The ugliness of text has little to do with “difficulty”. A text may be “difficult” and its author very interesting company because it is semantically dense or riddled with elliptical cultural referents and untranslatable puns. It may even have been written with the intent to conceal meaning or at least require the reader’s devoted engagement (and in turn that of the translator as well, whose challenge here is to decode and re-encode that opacity. Most translators I know delight in this challenge.) Difficulty, in this respect, is a matter of style and reflects deliberate choices that the author has made.
The only choice the author of a badly written text has made, if he or she has made one at all, is not to have written it more carefully. A text is ugly not because the thoughts it seeks to convey are unwieldy but because it has so few of them.
“It’s just a job,” my father would say. “You distance yourself and do the best you can.” A deeply pious man who worked in the movies as a negative cutter, he was sometimes confronted with material he found indecent. Though the films were not what we would think of as pornography (especially now)—they were all destined for mainstream cinemas—they were not good company for him. I imagine him going to work during those assignments, knowing he would spend his day with a movie that carried him across—translated him, in as sense—into a world he wanted no part of.
Distance. It’s something a therapist with a surly, unlikable patient might say, or an architect when asked to design an unlivable house. How is the translator of badly written text different from the glazier obliged to lay down gaudy tile? Or the hairdresser asked to coif a head of frizzled, spare hair. You work with what you have.
The architect, however, has much more interpretive freedom in the (considerable) gap from desire to built space. The hairdresser is expected to intervene. “I didn’t have much to work with,” she might say, but in most cases the end result is better than what she began with. Translators, on the other hand, are expected to retain the deformity of the original; they must become as awkward, trite or verbose as their authors.

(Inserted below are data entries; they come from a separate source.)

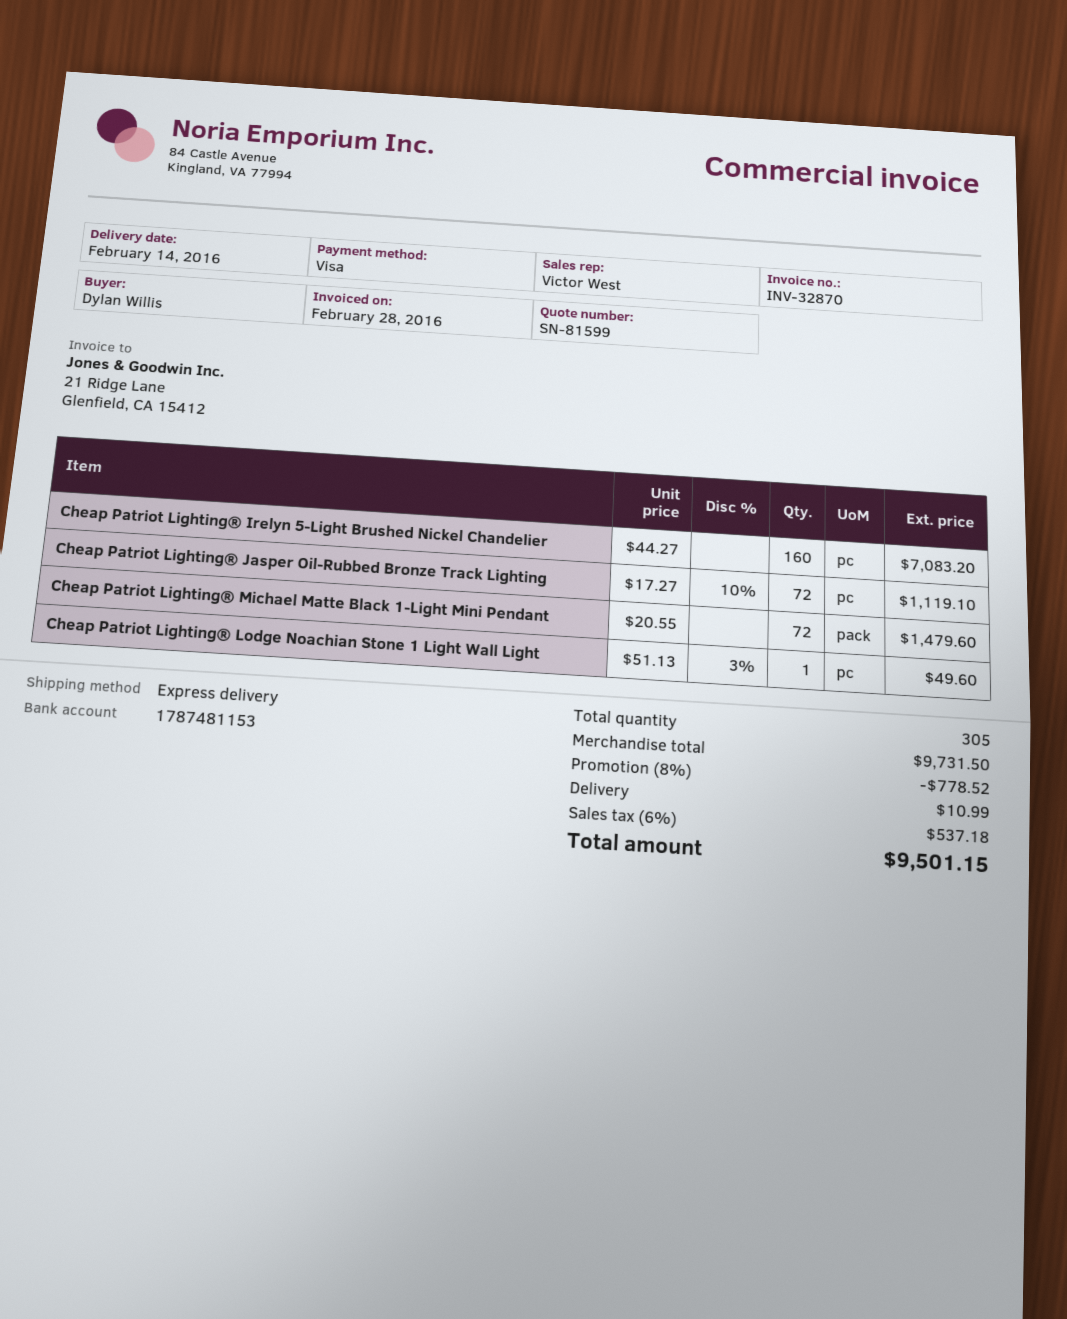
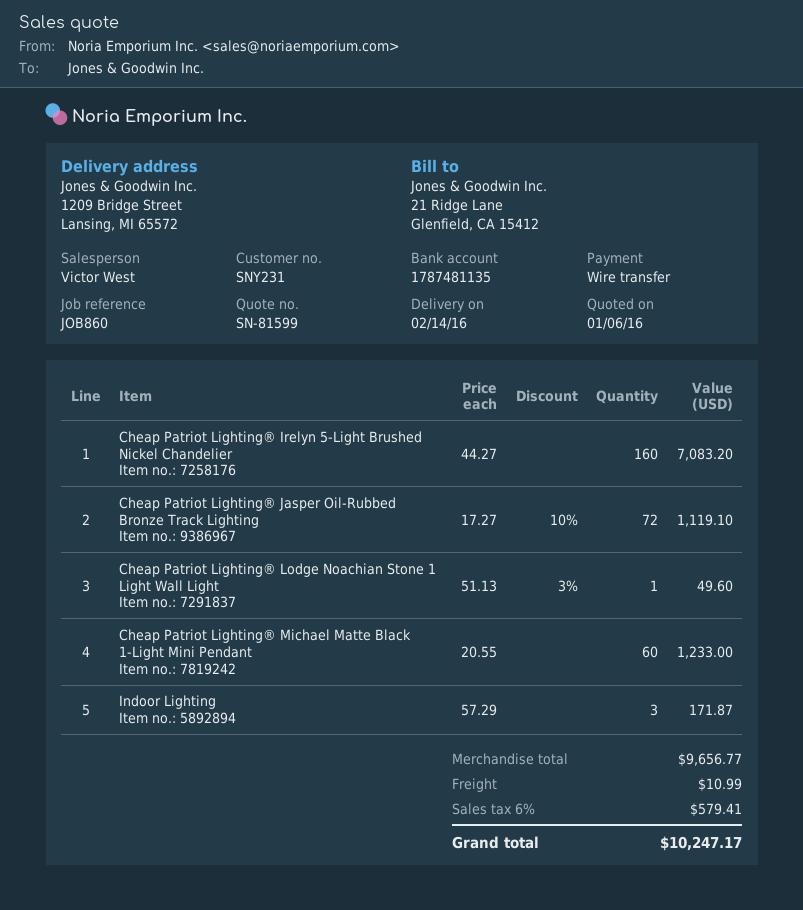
payment method: Visa -> bank transfer
bank account: 1787481153 -> 1787481135
Cheap Patriot Lighting® Michael Matte Black 1-Light Mini Pendant: 72 x 20.55 = 1479.60 -> 60 x 20.55 = 1233.00
Indoor Lighting: none -> 3 x 57.29 = 171.87
subtotal: 9731.50 -> 9656.77
discount: 8% = 778.52 -> none
tax: 6% = 537.18 -> 6% = 579.41
total: 9501.15 -> 10247.17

It is crap, however, with your name on it. No one faults actors for the lines they deliver on stage (though how they are delivered is another matter.). The glazier’s success is judged by the trueness of the grouting, not the patterns on the tiles. On stage and in the shower, performance and authorship are more or less distinct. In translation, however, without access to the source text, the reader will never be sure whether the ugliness lay in the original or was introduced by the translator.
“That’s the way it is in the original!” the translator cries out. “I was there, I know”, but who will hear this voice of protest? Vox clamantis in deserto, as Jerome once wrote.